There are also a few tasks that we could do on the preprocessing side of the code:

  • The code in this repository assumes 1 whenever a symptom is tracked, and 0 otherwise. Then we sum over cycles of the user to calculate the input. Instead of taking the sum, we could take the average or the median of those values and see if it improves the performance. The downside of what we do is that users with more recorded cycles have higher values in their feature vector solely because they've been on the app longer, and not necessarily because they've been more active.
    • UPDATE: this did not improve the performance
  • At the moment we scale the whole cycle linearly into a 29 day cycle. Whilst it might make sense for some of the symptoms, other symptoms might show a different behavior. For instance, it might be better to keep the last 2 weeks of the cycle as it is, and scale the rest of it linearly into 15 days. There is some evidence that this is a better transformation for many symptoms. One idea is to transform all the symptoms using both explained approaches, and then for each symptom, test which transformation makes the population closer to each other. The transformation resulting in less variance among the population is probably a better fit.

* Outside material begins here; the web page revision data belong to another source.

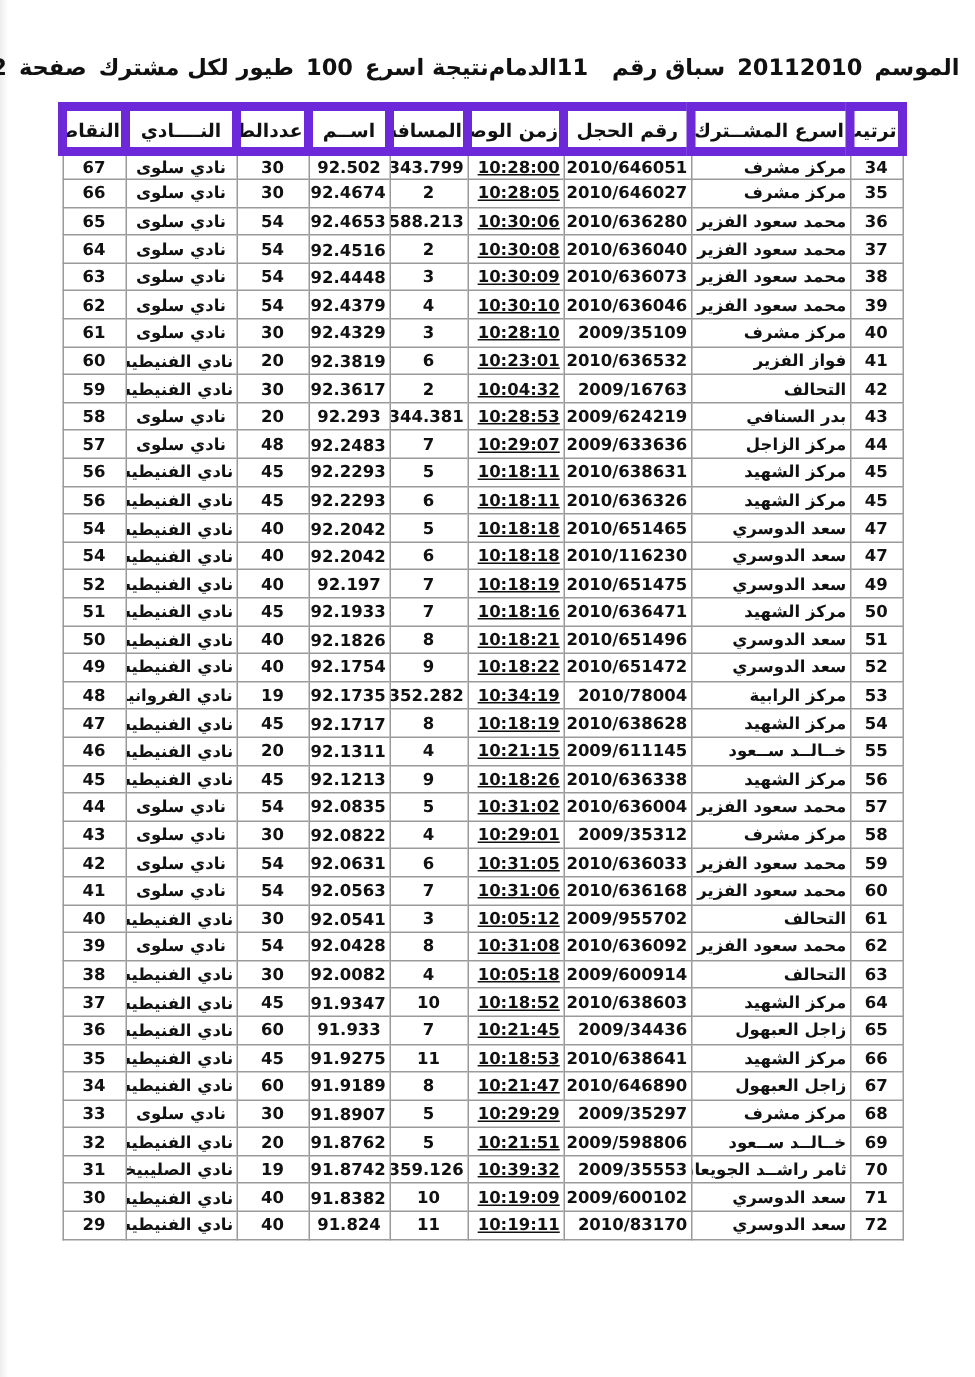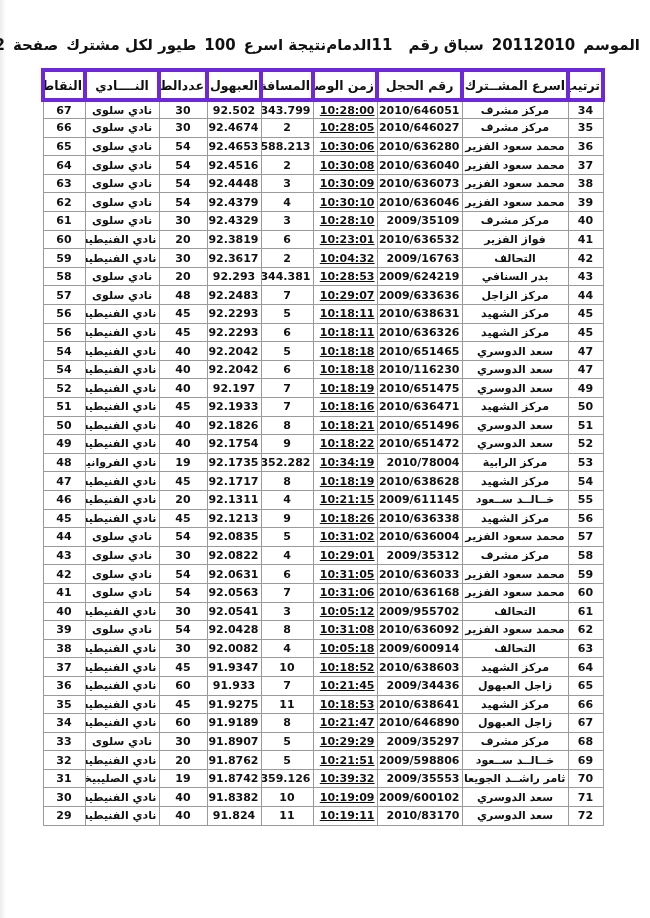"النقاط" table.results th { border: 4px solid #6d28d9 -> 6px solid #6d28d9 }
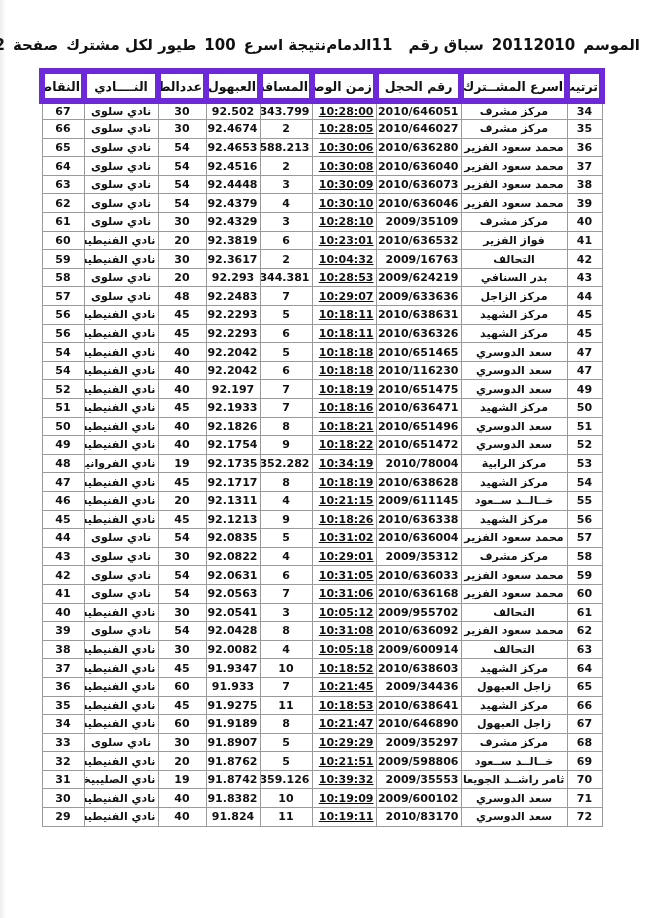"العبهول" th { text: العبهول -> اســم }
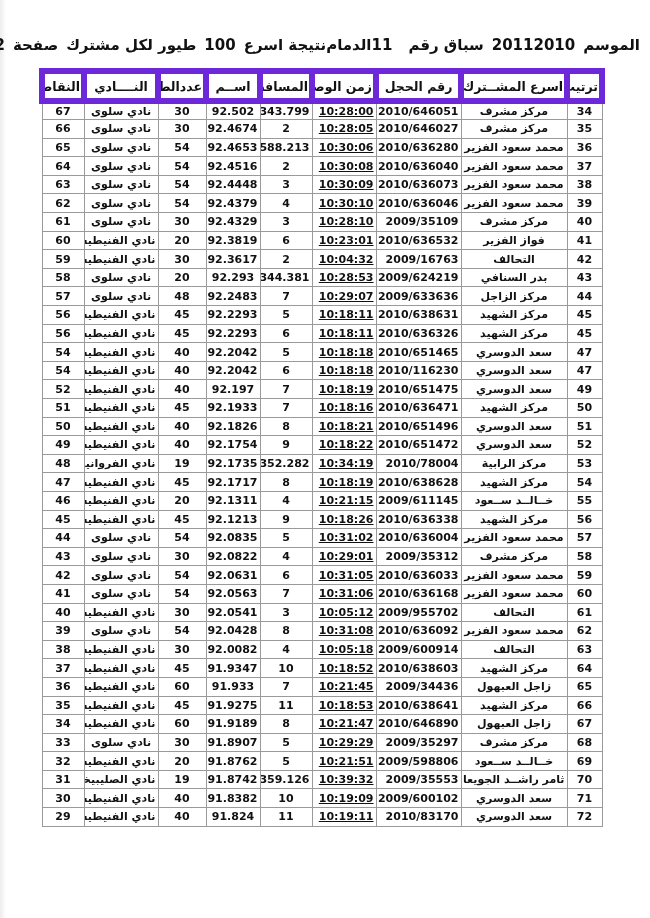"مركز مشرف" td.c-participant { text-align: center -> right }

  • The StandardScaler used in our code includes all the zeros in the estimated mean and variance before transformation, which in such a sparse data as we have in this task is wrong. As long as the prediction model does not assume having normally distributed input variables, this preprocessing step can be removed.
    • UPDATE: this did not improve the performance
  • compare a constant small output to other models
    • UPDATE (1): this was implemented, but got failed and never got debugged (competition over). It is the DummyModel in dump_results.py file.
    • UPDATE (2): according to the organizers a model returning a "small" constant value gives a score close to 0.09, whereas our model's score was 0.065.

A final remark: inside clusters+access_probability.pdf in the last part we tried to recreate profiles of click of a specific symptom given the fact that the user accessed the app. Such analysis it is really valuable as it shows the real behaviour of the sympthoms over time, and it can become especially powerful whenever users are clustered in different groups.